The load file 834, upon which the monitor process 856 reads and writes data, is a dynamic file in that its contents are updated in response to incoming messages indicating machine availability and the current load of the corresponding machine. The load file also includes static information components, such as the maximum load of each system. Generally, the actual executing load (current load) of a system is less than or equal to the maximum load (max load) as indicated in accordance with the load file. Each server has its own unique copy of the load file which is updated in accordance with messages which it receives from the other nodes. Below is an example of an entry that may be included in the load file representing the information described above:

SERVER, MAX LOAD, CURRENT LOAD.

The configuration file 830 may be a static file physically located on one of the server nodes 808-810 with a copy replicated on each other server node. Generally, this file is created prior to use of the system. It may specify which servers may service requests based on weighted parameters of a particular search domain associated with a particular server. Below is an example of an entry in a configuration file:

DOMAIN/PARTITION, SERVER, DOMAIN WEIGHT, SERVER WEIGHT

The domain weight may be a normalized value representing costs (e.g., time) associated with processing a request for this associated search domain or partition. This domain weight is based on the median time to service a request in that domain based on the analysis of past data logs, for example, as normalized by the number of listings in the domain. Similarly, server weights may represent the cost associated with processing a request on a particular server. The domain/partition indicates a portion of the search domain upon which a user query may be performed that is associated with a particular server.

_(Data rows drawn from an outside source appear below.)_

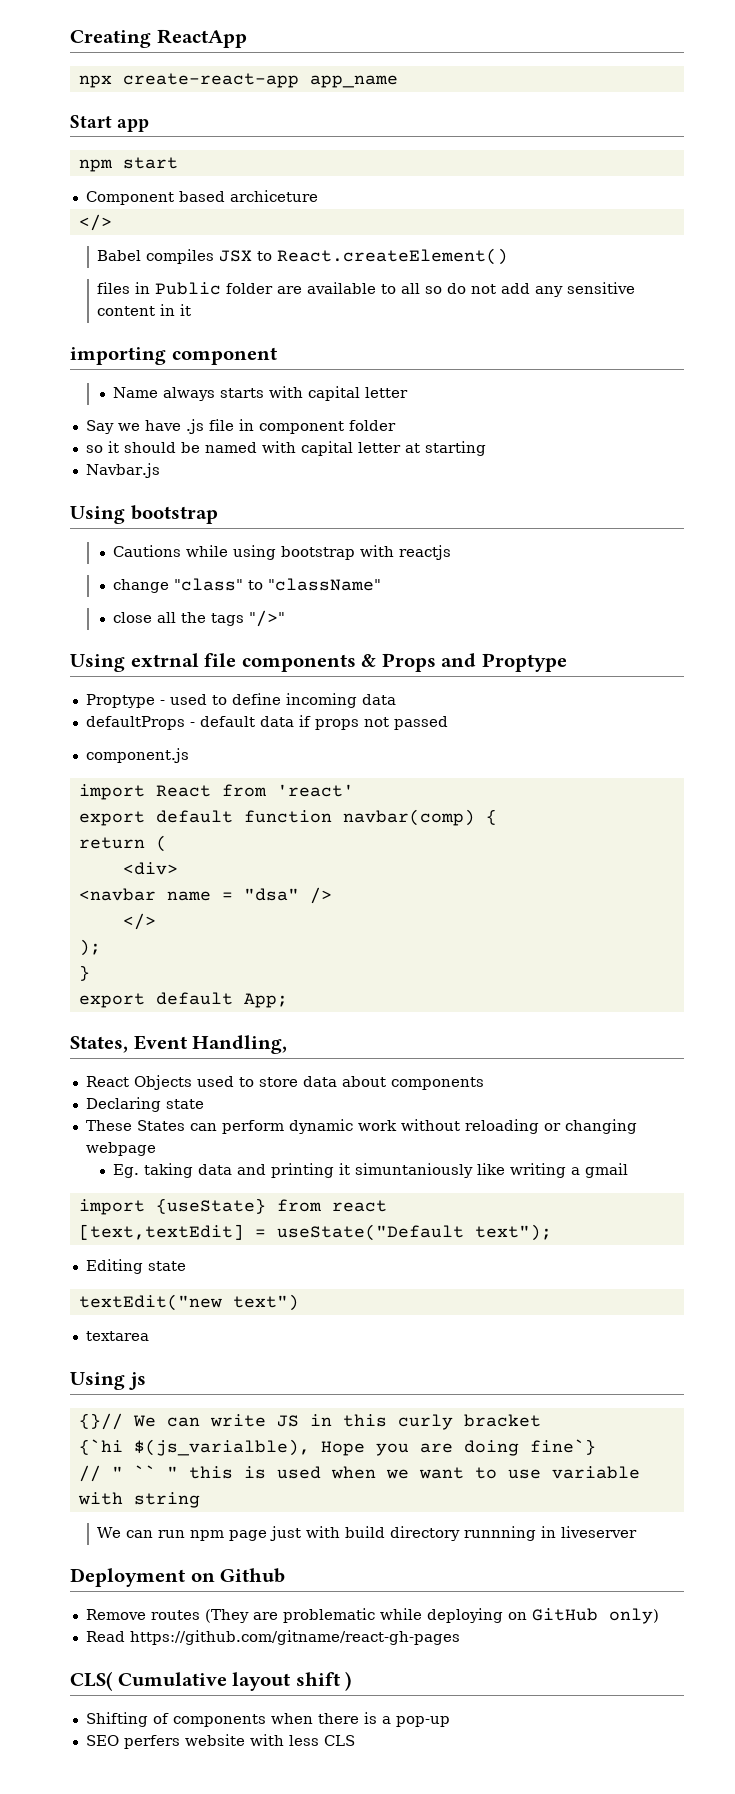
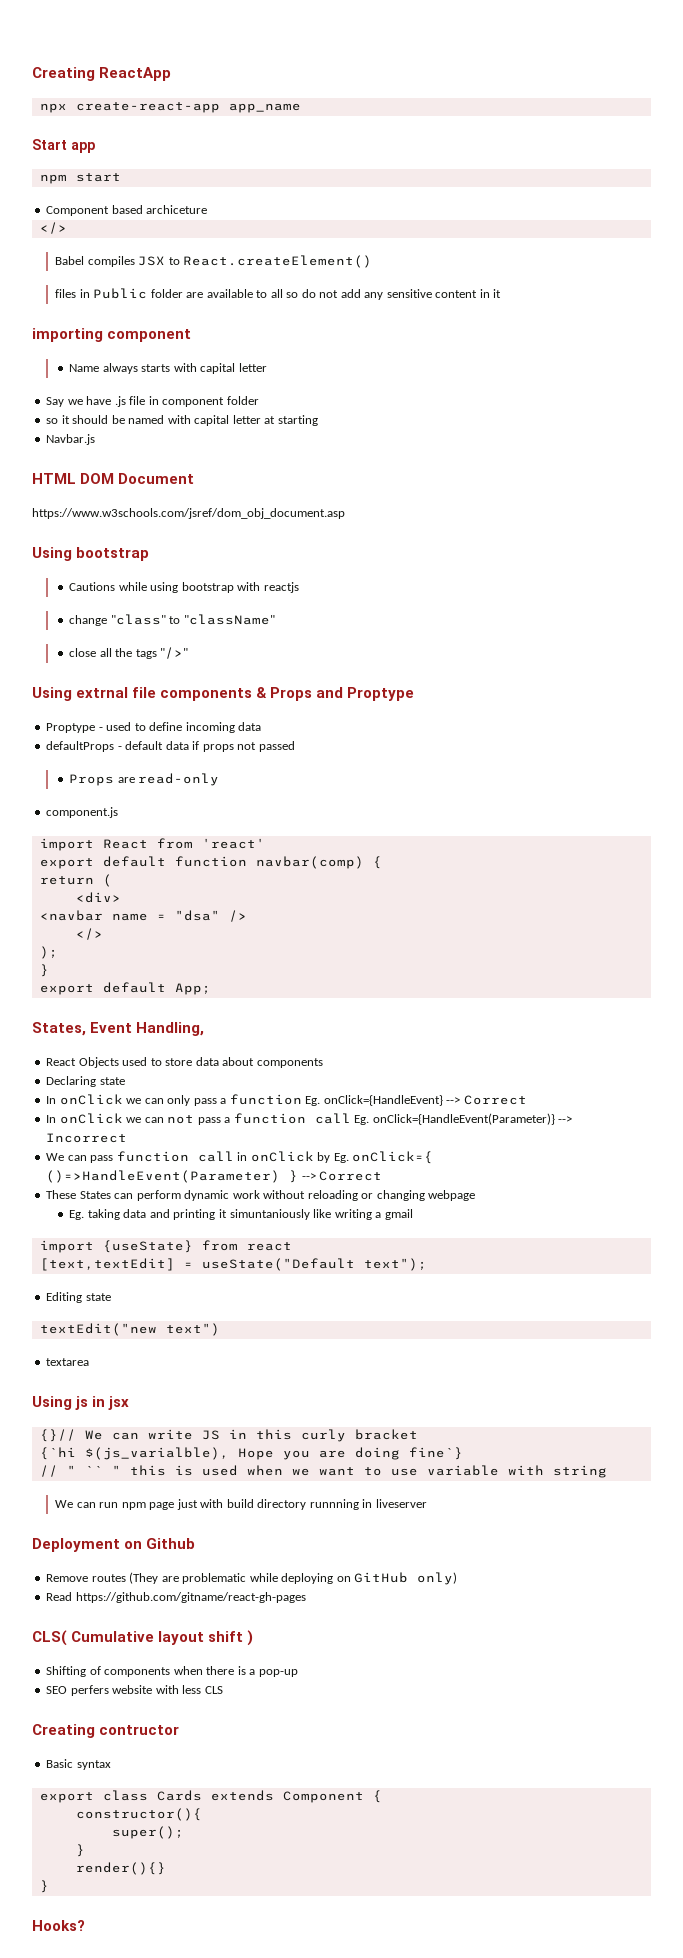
+ HTML DOM Document
+ https://www.w3schools.com/jsref/dom_obj_document.asp
+ Props are read-only
+ In onClick we can only pass a function Eg. onClick={HandleEvent} --> Correct
+ In onClick we can not pass a function call Eg. onClick={HandleEvent(Parameter)} --> Incorrect
+ We can pass function call in onClick by Eg. onClick={ ()=>HandleEvent(Parameter) } --> Correct
- Using js
+ Using js in jsx
+ Creating contructor
+ Basic syntax
+ export class Cards extends Component {
+ constructor(){
+ super();
+ }
+ render(){}
+ }
+ Hooks?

Other particular embodiments of the load and configuration files may include additional or different information in accordance with the particular policies and data required to implement the policies, such as request routing.

In this particular embodiment, an incoming request may be processed by one of a plurality of parsers 858 on each of the server nodes. The parser 858 generally transforms the user input query into a form used by other components, such as the request router. The request router generally receives an incoming request as forwarded by the hardware router 806 of FIG. 2. The request router subsequently uses the load file and the configuration file to decide which server node 808-810 a request is routed to based on the load and the availability of the server node, and the designated server for each partition or domain. Once a request is routed to one of the server nodes 808-810, the query is performed producing data query information that may be cached, for example, in the memory of a data query cache 850.

One use of the data query cache 850, as will be described in paragraphs that follow, is its use in improving the performance in response to a user request in a subsequent query that may use a subset or superset of the data stored in the data query cache 850. A superset or composition query is one which is a boolean composite of several querying terms. A composition query may be determined by the parser 866, and the request router 854 may decide to which server node 808-810 the composition query or other query is sent for processing in accordance with domain weights as indicated in the configuration file. Reallocation of requests when a server is unavailable may be performed generally with a bias toward the initial allocation scheme as indicated also by the configuration file. There is an assumption that reallocation of a request is on a transient basis, and that the initial allocation scheme is the one to be maintained. This concept will be described in paragraphs that follow in accordance with request routing and data query caching.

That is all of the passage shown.